Research shows spirituality important in healthcare
University of Otago research shows spirituality important in healthcare
A University of Otago study has offered a working definition of spirituality to help healthcare professionals better understand its importance for those faced with illness and death in an age when fatal illnesses are often prolonged.
“What is spirituality? Evidence from a New Zealand hospice study” by Richard Egan, Rod MacLeod, Chrystal Jaye, Rob McGee, Joanne Baxter and Peter Herbison has just been published in the journal Mortality.
Spirituality is increasingly understood to be important in the provision of healthcare policy, guidelines and practice. The study sought a definition of what a broad range of New Zealanders understood spirituality to be in order to provide a baseline for further study of spirituality in the health care setting.
Preventive and Social Medicine Department Research Fellow Dr Richard Egan says that the area of spirituality and well-being has largely been an ignored dimension within medicine and health care.
“The study showed spirituality is considered to be important to a vast majority of people. People clearly knew spirituality includes more than religion. They talked about essence, about the meaning and purpose of life, values and beliefs,” he says.
The study is based on 52 interviews, and a survey of 642 patients, most near the end of their lives. Researchers also spoke to family members and staff from 25 out of New Zealand’s 32 hospices.

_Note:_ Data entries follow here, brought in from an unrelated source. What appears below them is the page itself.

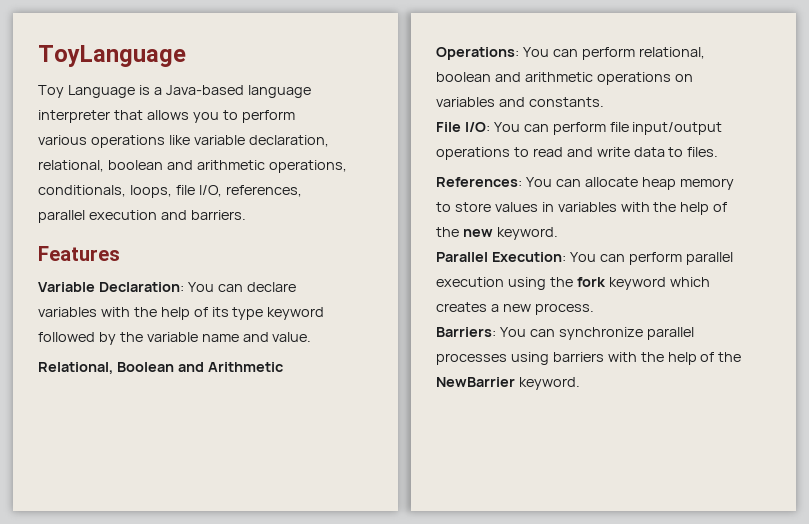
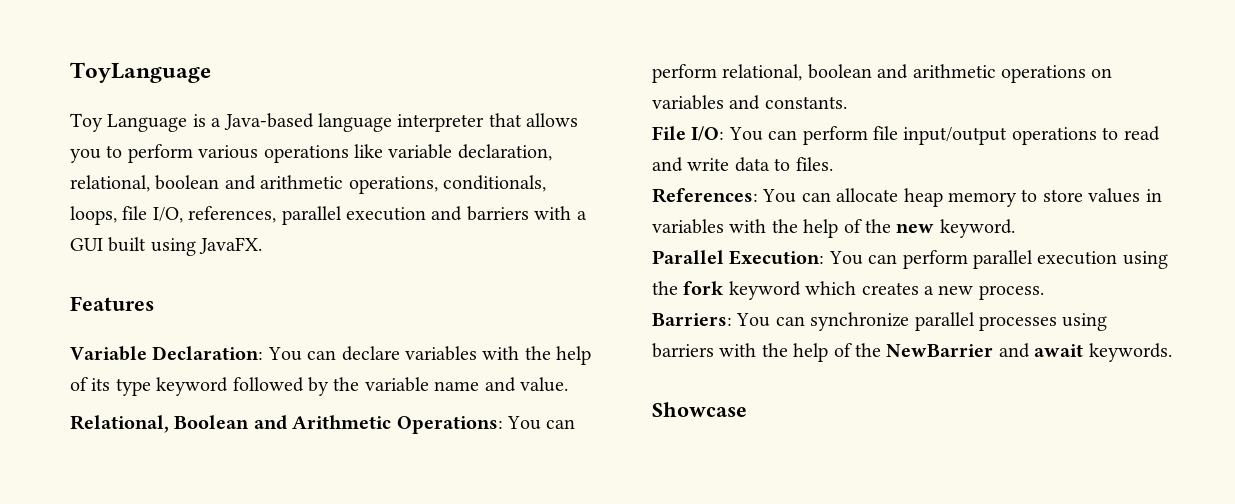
- Toy Language is a Java-based language interpreter that allows you to perform various operations like variable declaration, relational, boolean and arithmetic operations, conditionals, loops, file I/O, references, parallel execution and barriers.
+ Toy Language is a Java-based language interpreter that allows you to perform various operations like variable declaration, relational, boolean and arithmetic operations, conditionals, loops, file I/O, references, parallel execution and barriers with a GUI built using JavaFX.
- Barriers: You can synchronize parallel processes using barriers with the help of the NewBarrier keyword.
+ Barriers: You can synchronize parallel processes using barriers with the help of the NewBarrier and await keywords.
+ Showcase

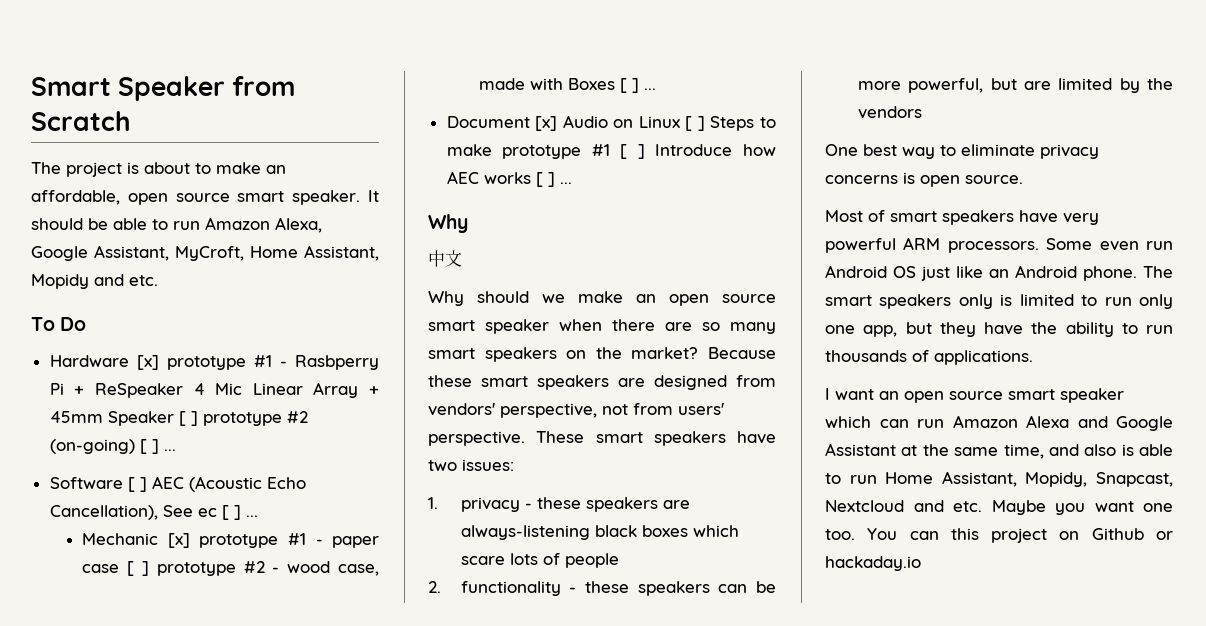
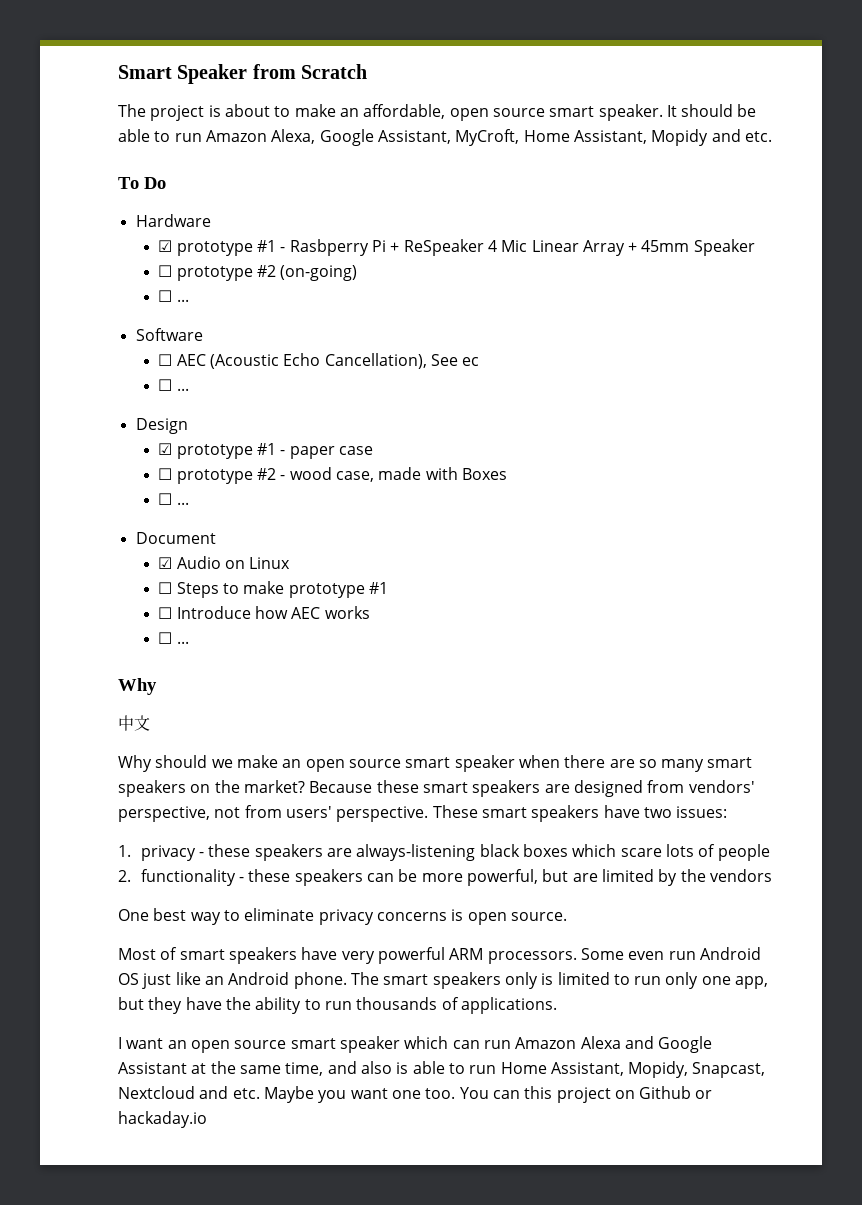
- Hardware [x] prototype #1 - Rasbperry Pi + ReSpeaker 4 Mic Linear Array + 45mm Speaker [ ] prototype #2 (on-going) [ ] ...
+ Hardware
+ ☑ prototype #1 - Rasbperry Pi + ReSpeaker 4 Mic Linear Array + 45mm Speaker
+ ☐ prototype #2 (on-going)
+ ☐ ...
- Software [ ] AEC (Acoustic Echo Cancellation), See ec [ ] ...
- Mechanic [x] prototype #1 - paper case [ ] prototype #2 - wood case, made with Boxes [ ] ...
+ Software
+ ☐ AEC (Acoustic Echo Cancellation), See ec
+ ☐ ...
+ Design
+ ☑ prototype #1 - paper case
+ ☐ prototype #2 - wood case, made with Boxes
+ ☐ ...
- Document [x] Audio on Linux [ ] Steps to make prototype #1 [ ] Introduce how AEC works [ ] ...
+ Document
+ ☑ Audio on Linux
+ ☐ Steps to make prototype #1
+ ☐ Introduce how AEC works
+ ☐ ...

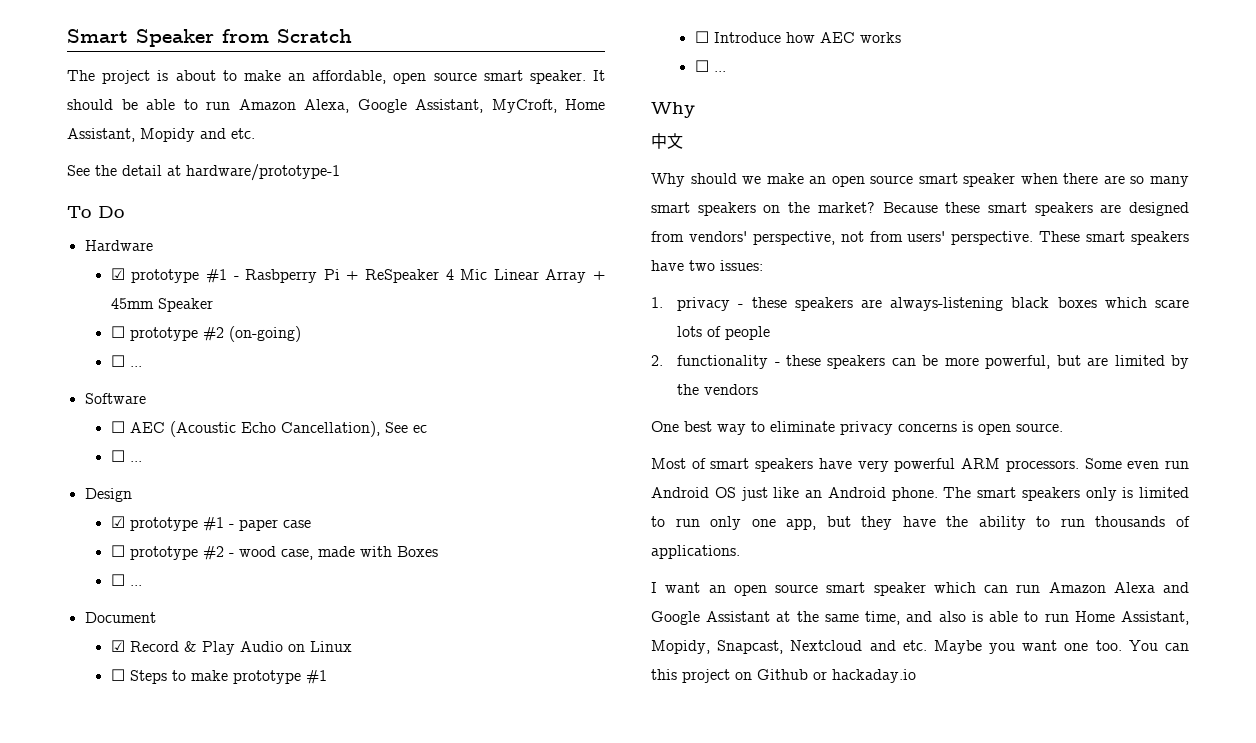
+ See the detail at hardware/prototype-1
- ☑ Audio on Linux
+ ☑ Record & Play Audio on Linux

“Everyone does have their own definition of what spirituality is, but there are some commonalities. Some named spirituality in a religious way, but they were a minority, which isn’t surprising given only 8 to12% of New Zealanders go to church,” he says.
“We found that spirituality is mostly about meaning, purpose and connection.” Dr Egan says that one man he spoke to had lost all sense of who he was.

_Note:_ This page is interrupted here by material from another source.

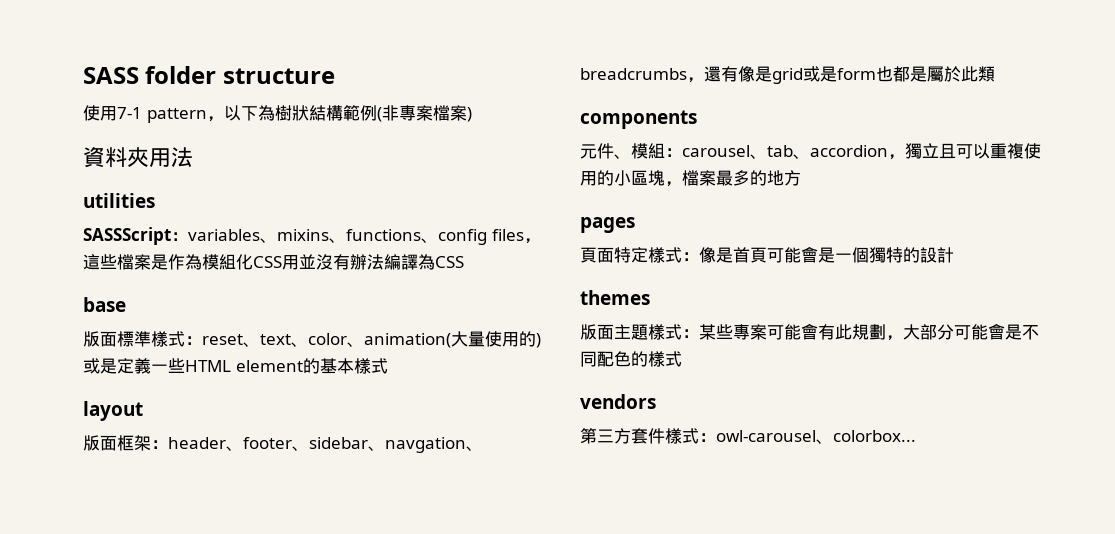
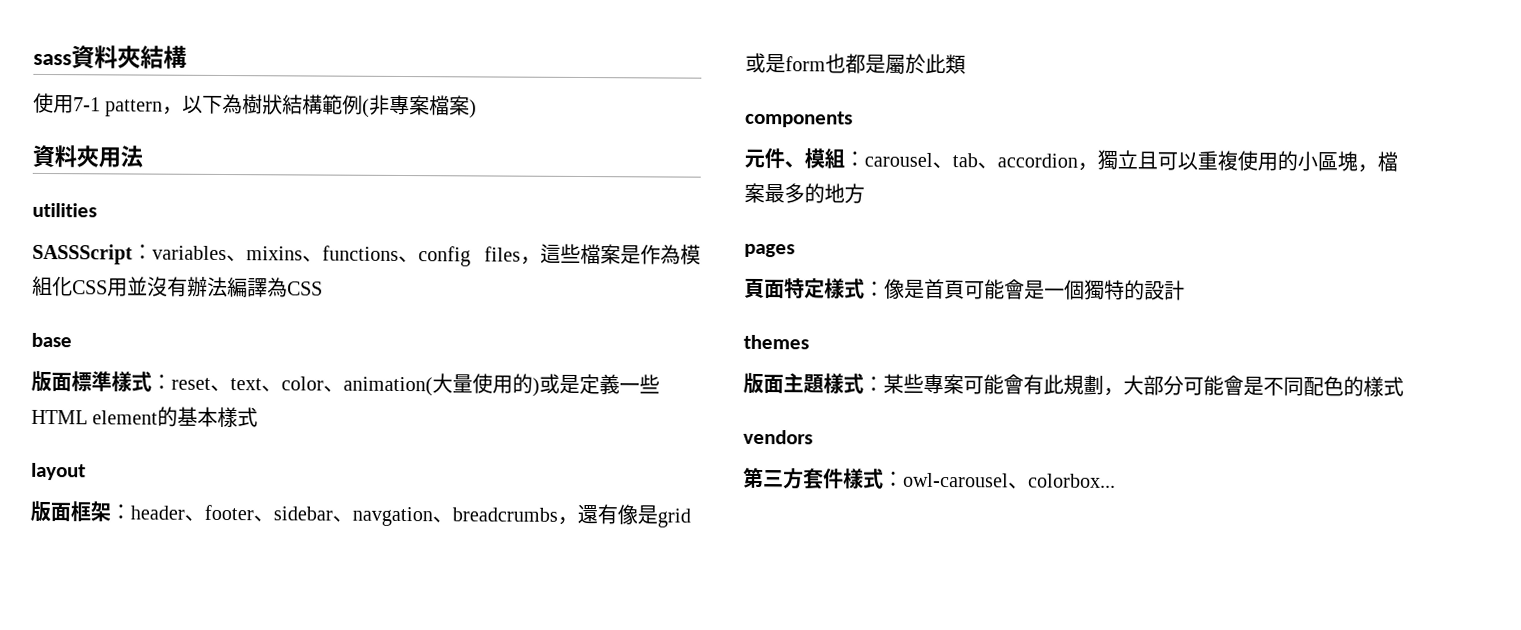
- SASS folder structure
+ sass資料夾結構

“He went into this dark hole of cancer and had to rediscover who he was, asking how to make sense of it. These are spiritual questions.” Dr Egan says the paper offers a working, summative definition of spirituality or “a map of the terrain.”

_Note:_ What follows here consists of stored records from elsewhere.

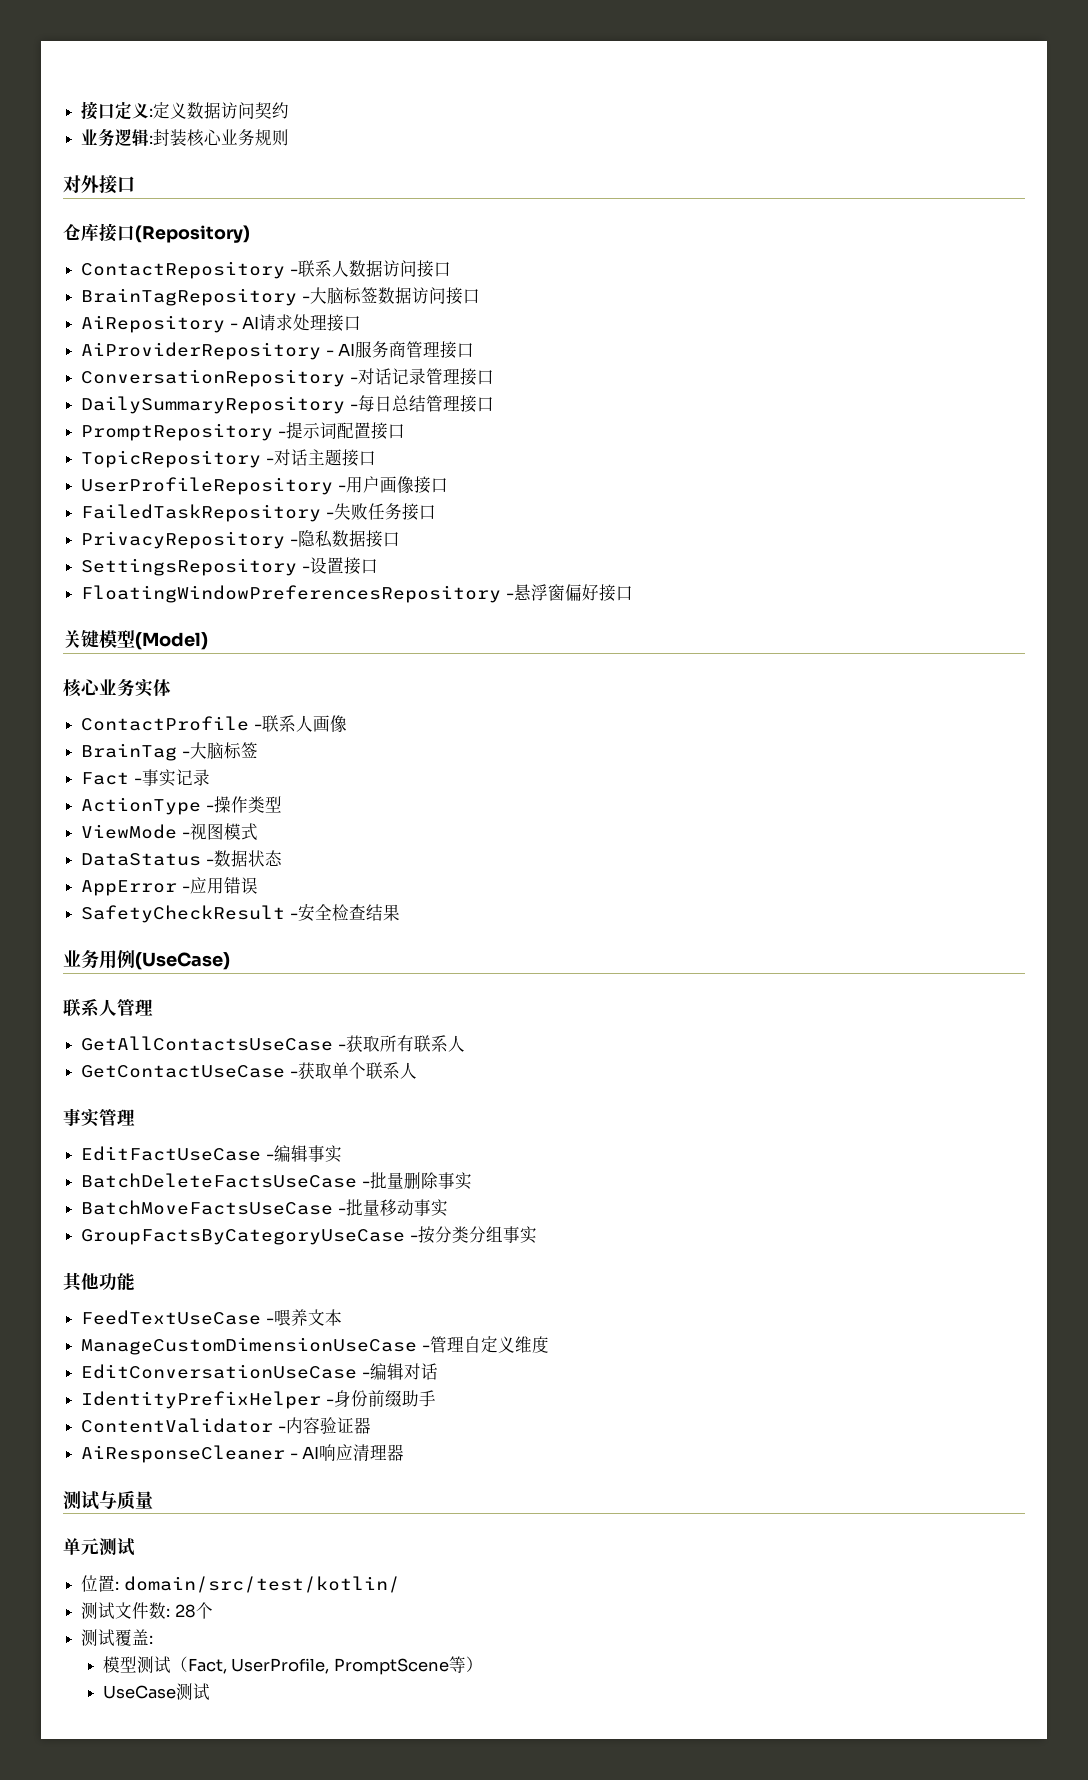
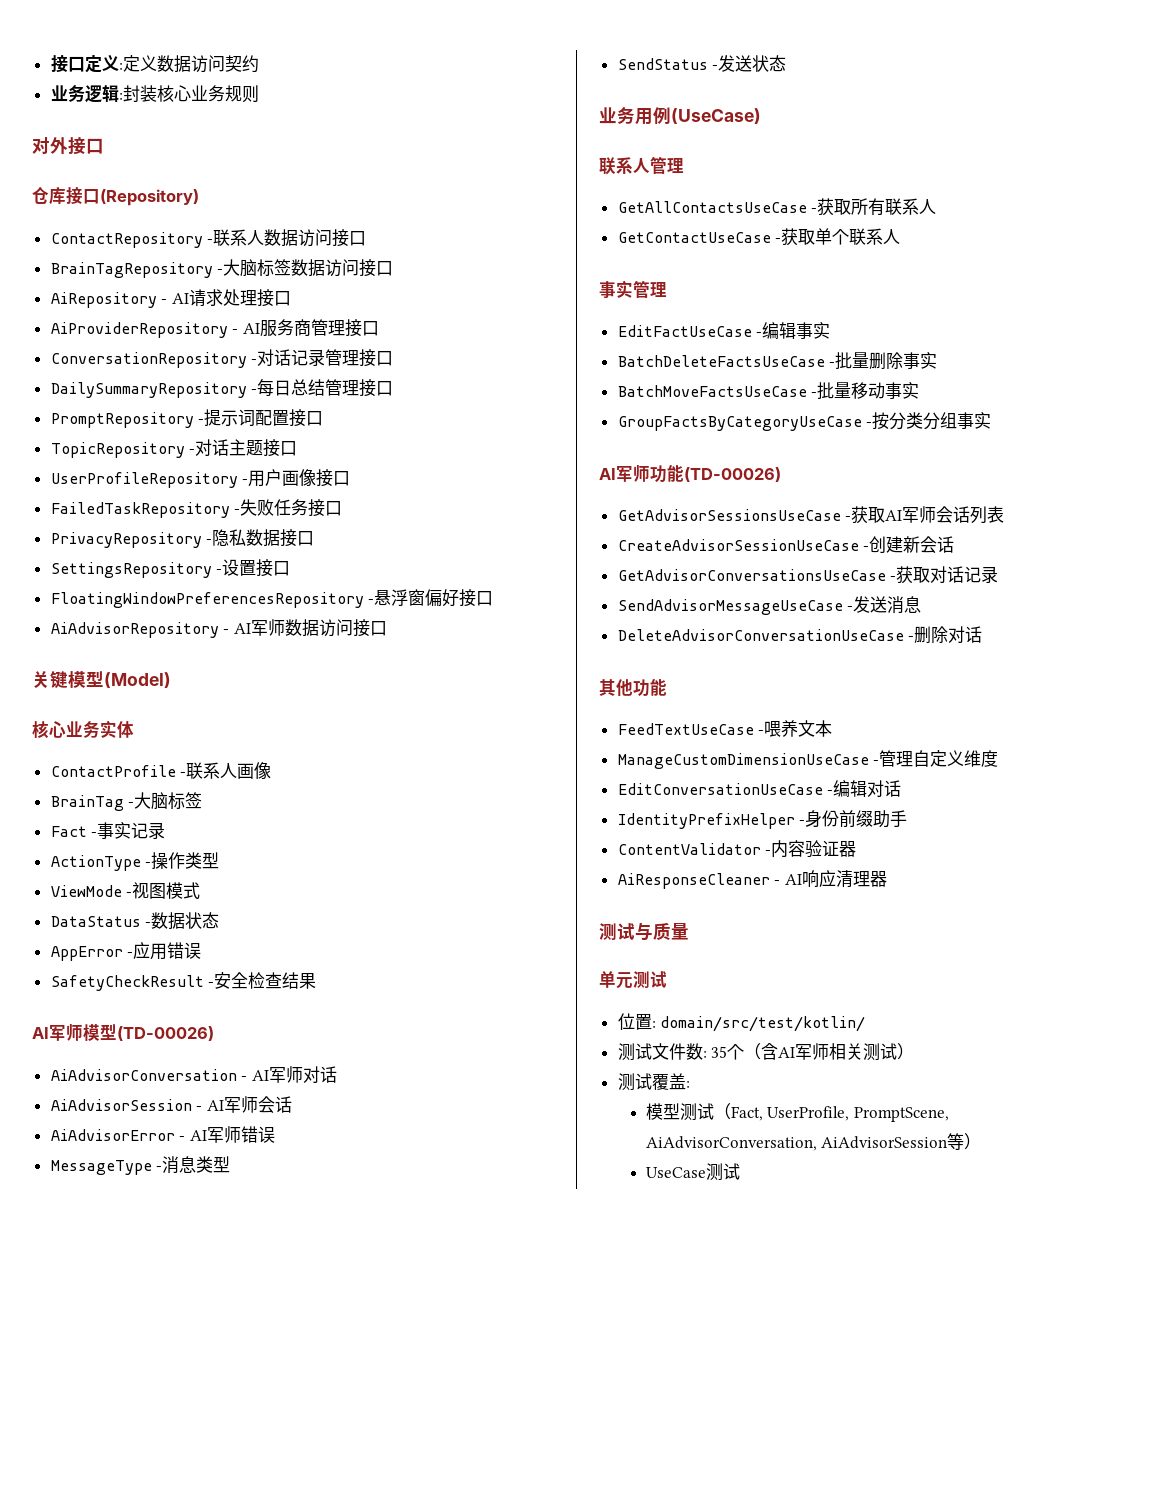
+ AiAdvisorRepository - AI军师数据访问接口
+ AI军师模型(TD-00026)
+ AiAdvisorConversation - AI军师对话
+ AiAdvisorSession - AI军师会话
+ AiAdvisorError - AI军师错误
+ MessageType -消息类型
+ SendStatus -发送状态
+ AI军师功能(TD-00026)
+ GetAdvisorSessionsUseCase -获取AI军师会话列表
+ CreateAdvisorSessionUseCase -创建新会话
+ GetAdvisorConversationsUseCase -获取对话记录
+ SendAdvisorMessageUseCase -发送消息
+ DeleteAdvisorConversationUseCase -删除对话
- 测试文件数: 28个
+ 测试文件数: 35个（含AI军师相关测试）
- 模型测试（Fact, UserProfile, PromptScene等）
+ 模型测试（Fact, UserProfile, PromptScene, AiAdvisorConversation, AiAdvisorSession等）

“Spirituality means different things to different people. It may include (a search for) one’s ultimate beliefs and values; a sense of meaning and a purpose in life; a sense of connectedness; identity and awareness; and for some people, religion. It may be understood at an individual or population level.”
Dr Egan emphasises that this was a base-line study providing a platform from which more research will be done.
“For example, we don’t know much about the spiritual care of the tens of thousands of people in aged care. What is their existential sense of meaning and purpose when they are not at home, not at work, not with family?
“Modern medicine creates a situation where most of us die over a longer time period, not like in the old days when it was usually fairly quick. Sixty percent of us die of cancer or heart disease over 12 months or more. You get more opportunities to sit down and talk to your family and friends about life, its purpose and other spiritual issues.
“Hospitals often don’t have enough time or money to worry about spirituality and most of us die in hospital or aged care. I think that by ignoring the spiritual dimension there are whole aspects of person-centred care that are missed; needs can be missed.”
Dr Egan says there are points of entry for spirituality in the health system.
“The hospice approach is the gold standard in terms of spirituality in health. They specifically name spirituality in their list of care priorities along with physical, social and mental well-being. Māori models of healthcare also incorporate spiritual well-being in person-centred care.
“We want to have a good death for ourselves and our relations. To have a ‘good enough’ death we need to have our physical pain dealt with, but often of equal or more importance are our spiritual affairs.”